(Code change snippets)

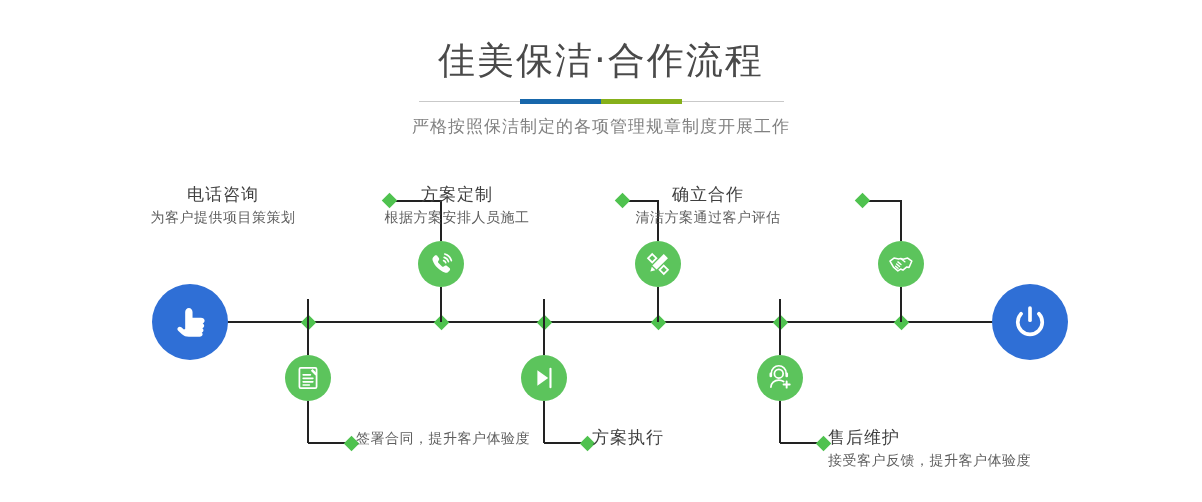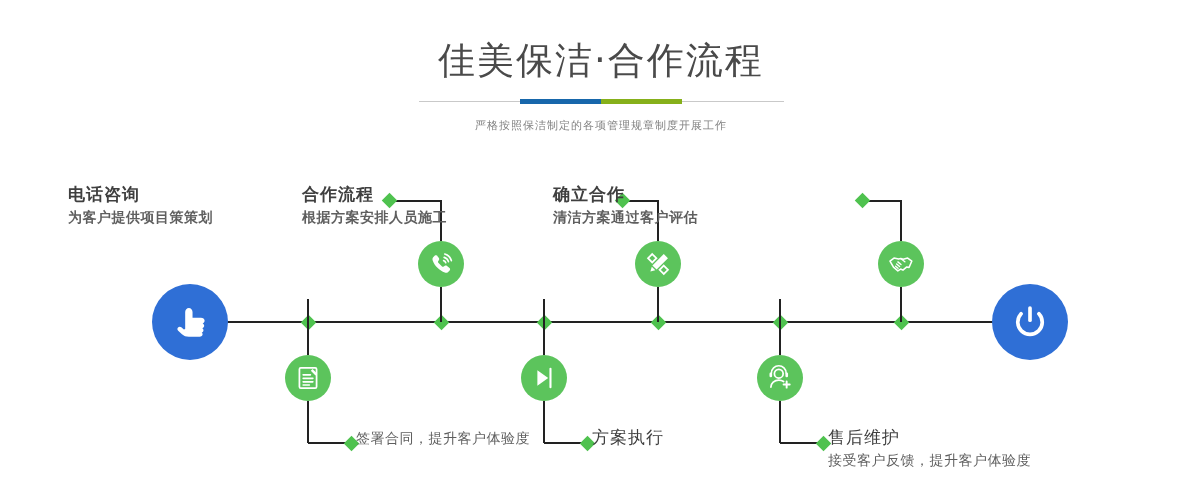--- a/index.html
+++ b/index.html
@@ -63,21 +63,21 @@
     background: #1767ab;
   }
   .divider-seg.green {
     left: 182px;
     width: 81px;
     background: #86b01a;
   }
   .page-subtitle {
     margin: 0;
     padding-top: 7px;
-    font-size: 11px;
+    font-size: 17px;
     line-height: 22px;
     color: #818181;
     letter-spacing: 1px;
     white-space: nowrap;
   }
 
   
   .timeline {
     position: absolute;
     left: 0;
@@ -164,21 +164,21 @@
     color: #3f3f3f;
     letter-spacing: 1px;
   }
   .label-desc {
     font-size: 14px;
     line-height: 21px;
     color: #5f5f5f;
     letter-spacing: 0.5px;
     margin-top: 2px;
   }
-  .label-block.align-right { text-align: left; font-weight: bold; }
+  .label-block.align-right { text-align: center; }
   .label-block.align-left  { text-align: left; }
 </style>
 </head>
 <body>
 
 <div id="page">
 
   <div class="header">
     <h1 class="page-title">佳美保洁·合作流程</h1>
     <div class="divider-wrap">
@@ -249,21 +249,21 @@
         <span>
           <svg width="28" height="28" viewBox="0 0 32 32" fill="none">
             <path d="M22.6 4.6l4.8 4.8-13 13-4.8-4.8 13-13z" fill="#ffffff"></path>
             <path d="M8.9 19.1l4.0 4.0-5.6 1.6 1.6-5.6z" fill="#ffffff"></path>
             <path d="M9.4 4.6l4.8 4.8-4.8 4.8-4.8-4.8 4.8-4.8z" stroke="#ffffff" stroke-width="2" fill="none"></path>
             <path d="M22.6 17.8l4.8 4.8-4.8 4.8-4.8-4.8 4.8-4.8z" stroke="#ffffff" stroke-width="2" fill="none"></path>
           </svg>
         </span>
       </div>
       <div class="label-block align-right" style="left:-356px;top:-81px;width:310px">
-        <div class="label-title">合作流程</div>
+        <div class="label-title">方案定制</div>
         <div class="label-desc">根据方案安排人员施工</div>
       </div>
     </div>
 
     <div class="node" style="left:901px;top:264px">
       <div class="stem" style="top:23px;height:35px"></div>
       <div class="stem" style="top:-64px;height:41px"></div>
       <div class="elbow-h" style="left:-39px;top:-64px;width:39px"></div>
       <div class="diamond" style="left:-44px;top:-69.5px"></div>
       <div class="node-circle" style="top:-23px">

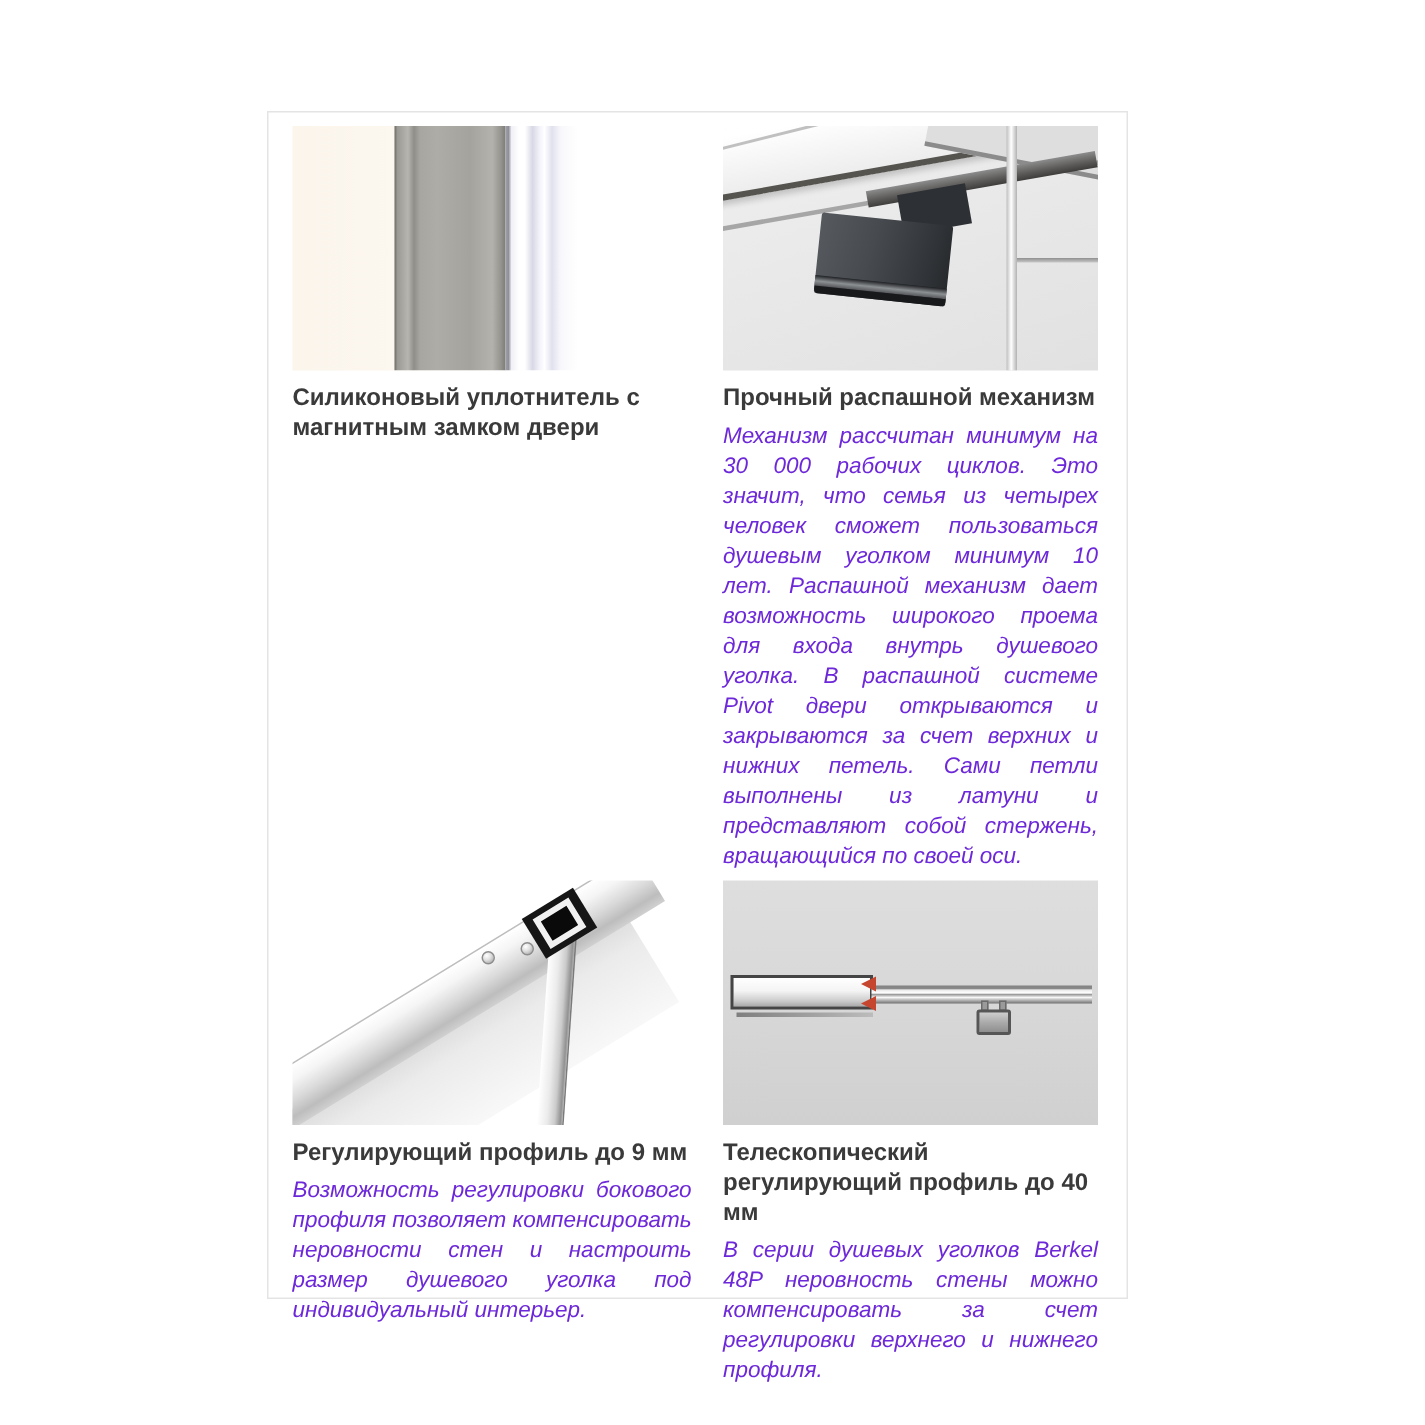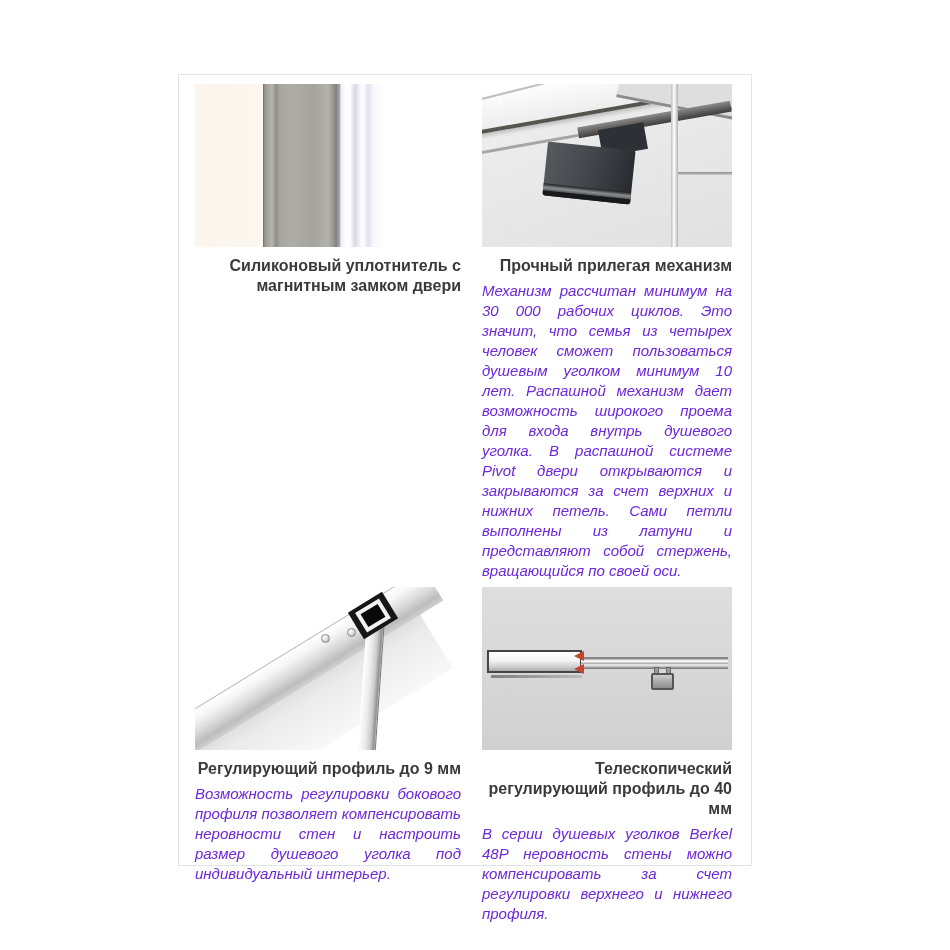--- a/index.html
+++ b/index.html
@@ -10,21 +10,21 @@
     border:1px solid #e4e4e4; background:#ffffff;
     padding:9px 18px 8px 16px;
   }
   .grid {
     display:grid; grid-template-columns:266px 250px;
     column-gap:21px; row-gap:6px;
   }
   .card { display:block; }
   .fig { position:relative; height:163px; overflow:hidden; margin-bottom:9px; }
   .card h3 {
-    font-size:16px; line-height:20px; font-weight:bold; text-align:right;
+    font-size:16px; line-height:20px; font-weight:bold; text-align:left;
     color:#3a3a3a; margin:0 0 5px 0;
   }
   .card p {
     font-size:15px; line-height:20px; text-align:justify; color:#6d28d9;font-style:italic;
   }
   .abs { position:absolute; }
 
   
   .fig-seal { background:linear-gradient(90deg,#fbf5ec 0%,#fcf7ef 28%,#fefcf9 48%,#ffffff 62%); }
   .seal-profile { left:68px; top:0; bottom:0; width:74px;
@@ -116,21 +116,21 @@
         <div class="abs band-underline"></div>
         <div class="abs arm"></div>
         <div class="abs mount"></div>
         <div class="abs glass-line"></div>
         <div class="abs hline-right"></div>
         <div class="abs hinge-body">
           <div class="abs hinge-lip"></div>
           <div class="abs hinge-shadow"></div>
         </div>
       </div>
-      <h3>Прочный прилегая механизм</h3>
+      <h3>Прочный распашной механизм</h3>
       <p>Механизм рассчитан минимум на 30 000 рабочих циклов. Это значит, что семья из четырех человек сможет пользоваться душевым уголком минимум 10 лет. Распашной механизм дает возможность широкого проема для входа внутрь душевого уголка. В распашной системе Pivot двери открываются и закрываются за счет верхних и нижних петель. Сами петли выполнены из латуни и представляют собой стержень, вращающийся по своей оси.</p>
     </div>
 
     <div class="card">
       <div class="fig fig-corner">
         <div class="abs bar-glass"></div>
         <div class="abs bar"></div>
         <div class="abs vprof"></div>
         <div class="abs tube-end">
           <div class="abs tube-hole"></div>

Assignment
Using the entries above, give back exactly the line containing "border:1px solid #e4e4e4;", the line containing "line-height:20px; font-weight:bold; text-align:right;", and every line between them, and nothing else.

The answer
     border:1px solid #e4e4e4; background:#ffffff;
     padding:9px 18px 8px 16px;
   }
   .grid {
     display:grid; grid-template-columns:266px 250px;
     column-gap:21px; row-gap:6px;
   }
   .card { display:block; }
   .fig { position:relative; height:163px; overflow:hidden; margin-bottom:9px; }
   .card h3 {
-    font-size:16px; line-height:20px; font-weight:bold; text-align:right;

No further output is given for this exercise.